The Haiku of Issa
- tiger moth enjoying itself, the poet asks how much…
- wasn’t able to find much about moth symbolism, maybe a connection to departed ancestors…
- horse approaching a sparrow, will the sparrow move?…
- the horse is considered a god and has been worshipped since antiquity
- the sparrow, on the other hand, i didn’t find much except a fairy tale, the Tongue-Cut Sparrow, which is a morality tale about greed and friendship…
- the sparrow might be seen as a symbol of strength and industriousness and in juxtaposition to the horse might be about the wisdom of knowing limitations?…
- apparently, the mountain cuckoo is a crybaby…
- ahh, here we have more depth to pursue…

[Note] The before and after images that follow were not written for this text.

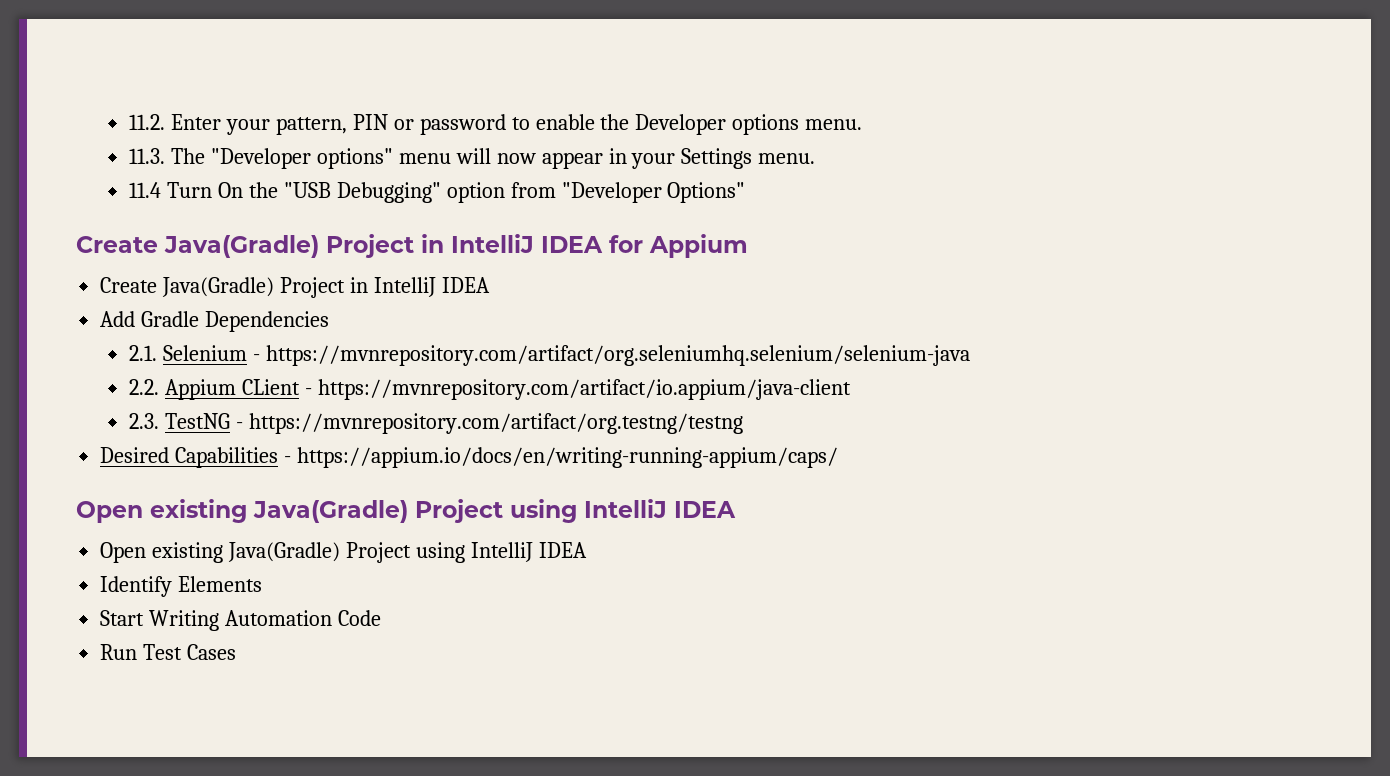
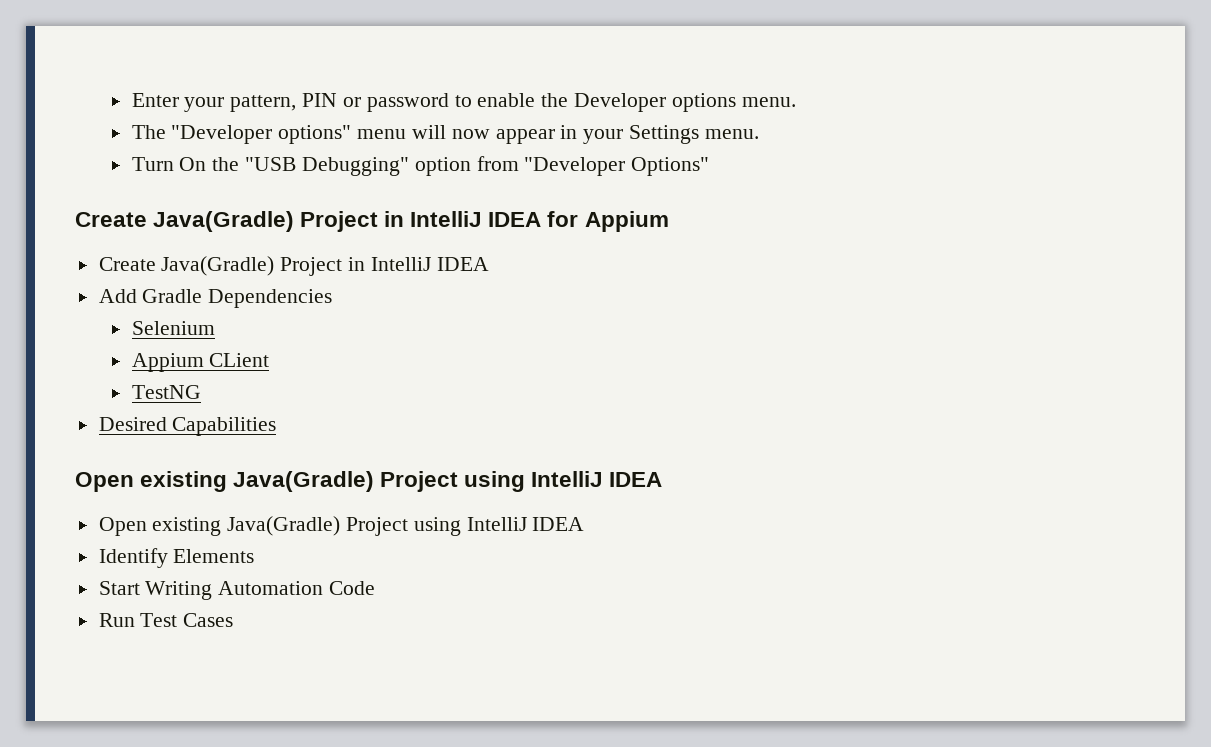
[128,114,165,130] 11.2. -> (131, 100) none
[128,148,165,164] 11.3. -> (796, 102) none
[128,182,161,198] 11.4 -> (759, 134) none
[128,345,157,361] 2.1. -> (333, 298) none
[252,345,970,366] [128,379,159,395] - https://mvnrepository.com/artifact/org.seleniumhq.selenium/selenium-java // 2.2. -> (215, 328) //
[304,379,851,400] [128,413,159,429] - https://mvnrepository.com/artifact/io.appium/java-client // 2.3. -> (270, 360) //
[235,413,743,434] - https://mvnrepository.com/artifact/org.testng/testng -> (201, 392) none
[284,447,839,468] - https://appium.io/docs/en/writing-running-appium/caps/ -> (277, 426) none

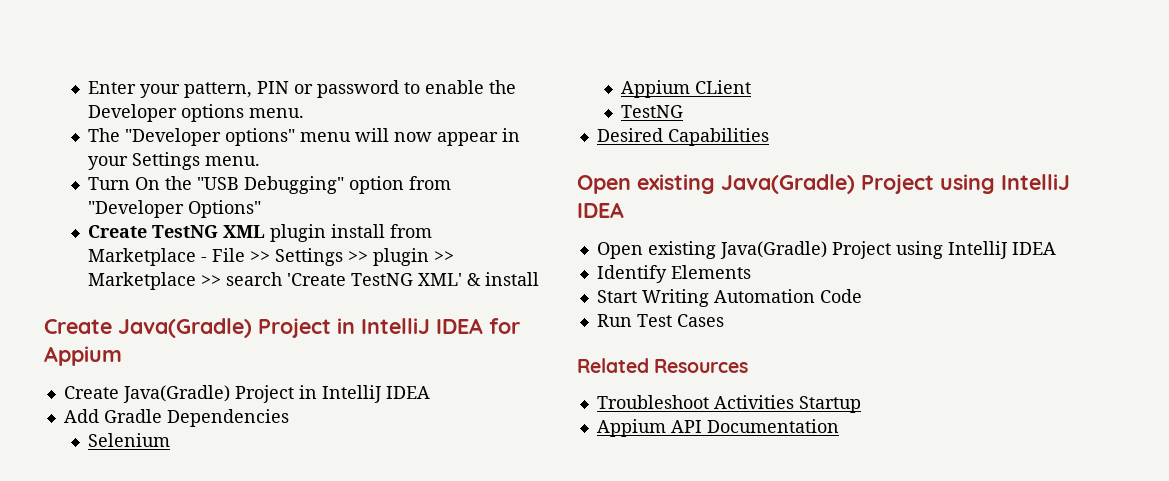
(710, 166) none -> [88,224,433,242] [88,248,455,266] [88,272,540,290] // Create TestNG XML plugin install from Marketplace - File >> Settings >> plugin >> Marketplace >> search 'Create TestNG XML' & install
(234, 620) none -> [577,358,749,373] [596,395,861,413] [596,419,839,437] // Related Resources // Troubleshoot Activities Startup // Appium API Documentation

- _The cuckoo has long been popular as a subject in Japanese literature and Haiku, possibly to do with the word having five syllables; and in literature and myth it is associated with the longing of the spirits of the dead to return to their loved ones. Mourning, longing, melancholy; these are suggested maybe by its song and perhaps signals its persistent use in woodblock prints.1
- dew drops falling by ones and twos, it’s a wonderful life…
- hmmm… as i look up the significance of dew in Japanese culture, i come across a wikipedia article on directed-energy weapons (DEW)… seems both appropriate and not, ephemerality seems to attend the weapon form in some regards…

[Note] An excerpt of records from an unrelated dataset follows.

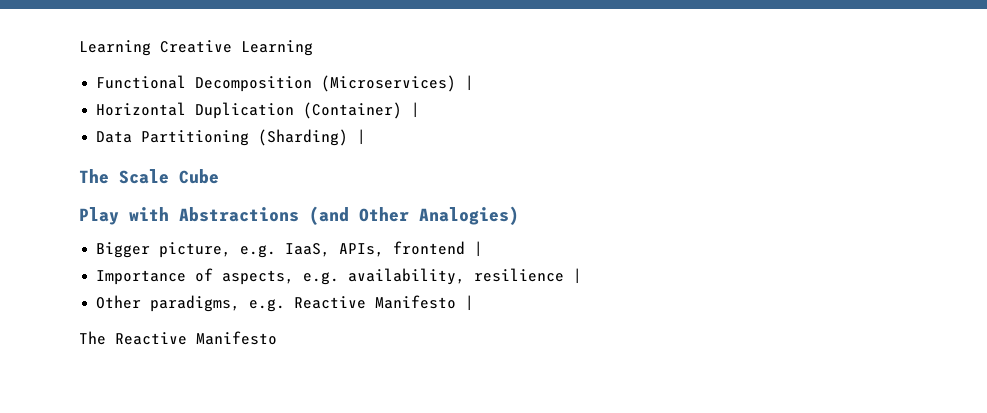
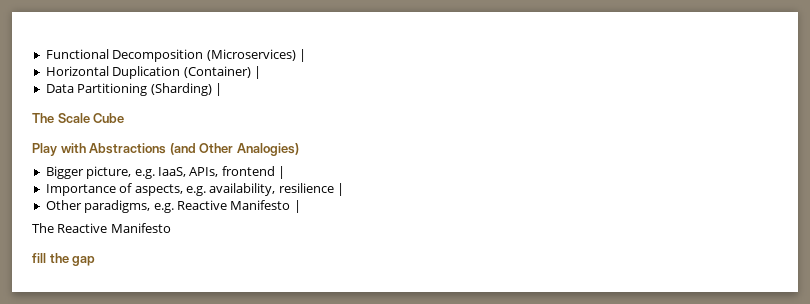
[79,40,313,56] Learning Creative Learning // -> (45, 54) none
(277, 338) none -> [32,253,96,266] // fill the gap

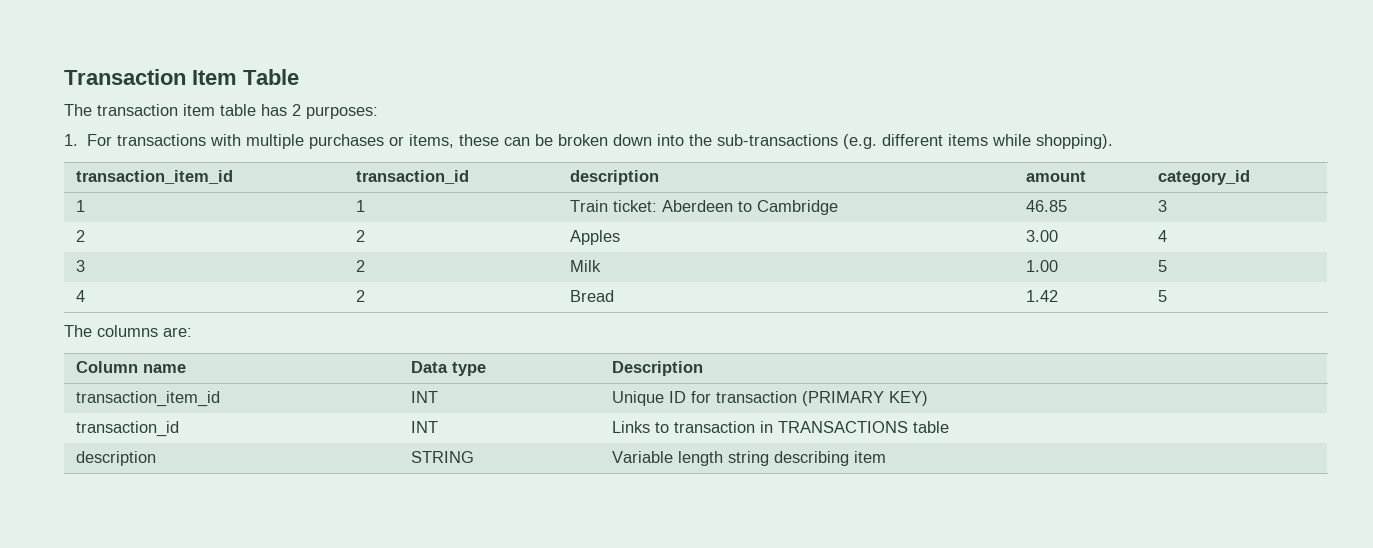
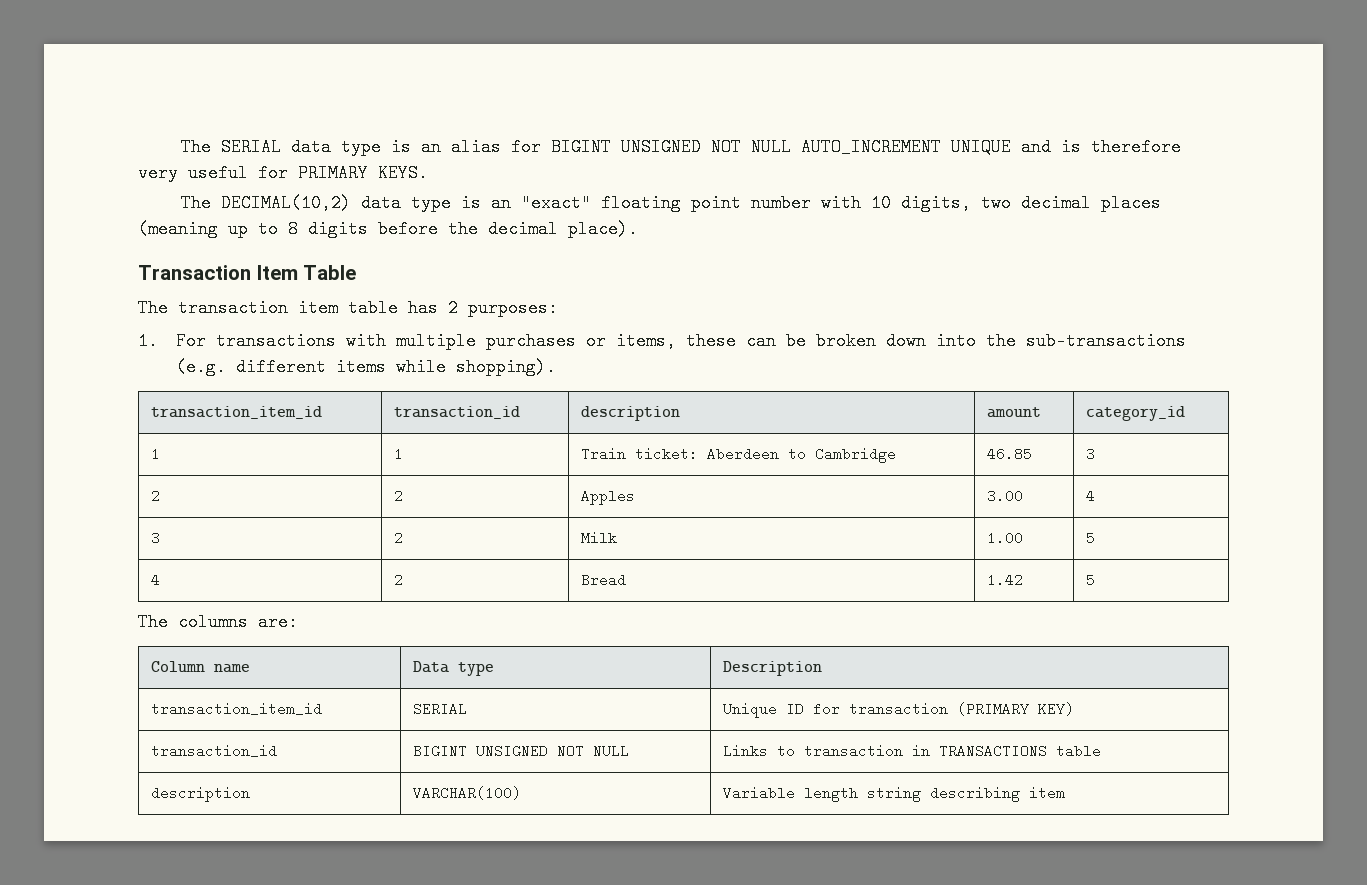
(64, 77) none -> [180,138,1181,156] [138,164,428,182] [180,194,1161,212] [138,220,638,238] The SERIAL data type is an alias for BIGINT UNSIGNED NOT NULL AUTO_INCREMENT UNIQUE and is therefore very useful for PRIMARY KEYS. // The DECIMAL(10,2) data type is an "exact" floating point number with 10 digits, two decimal places (meaning up to 8 digits before the decimal place). //
[411,391,439,403] INT -> [412,702,467,716] SERIAL
[411,421,439,433] INT -> [412,744,629,758] BIGINT UNSIGNED NOT NULL
[411,451,475,463] STRING -> [412,786,521,800] VARCHAR(100)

- a query to scarecrow, where does cold come from?…
- a fall into winter poem?… in Japanese culture, scarecrows are thought of as being all knowing… i wonder if there is linkage between scarecrow in the Wizzard of Oz and scarecrows in Japanese culture?…
- apparently the moon bends to the shape of cold…
- in Buddhism, the moon is a symbol of inner enlightenment, so this poem might be about old age and wisdom…
- interestingly, in the Shinto religion, the moon is possibly male, but also inconclusively gendered, more appropriate to the pronoun they… the major achievement of Tsukuyomi (in the male form), who was married to Amaterasu (sun goddess), was to kill Ukemochi (the goddess of food) because she she spat out and coughed up food for her guests (appalling etiquette as far as Tukuyomi was concerned)… when Amaterasu found out she promptly divorced him and relegated him to the night sky2…
- Issa was a lay priest in the Buddhist religion…
- i don’t think this poem channels the Shinto moon god…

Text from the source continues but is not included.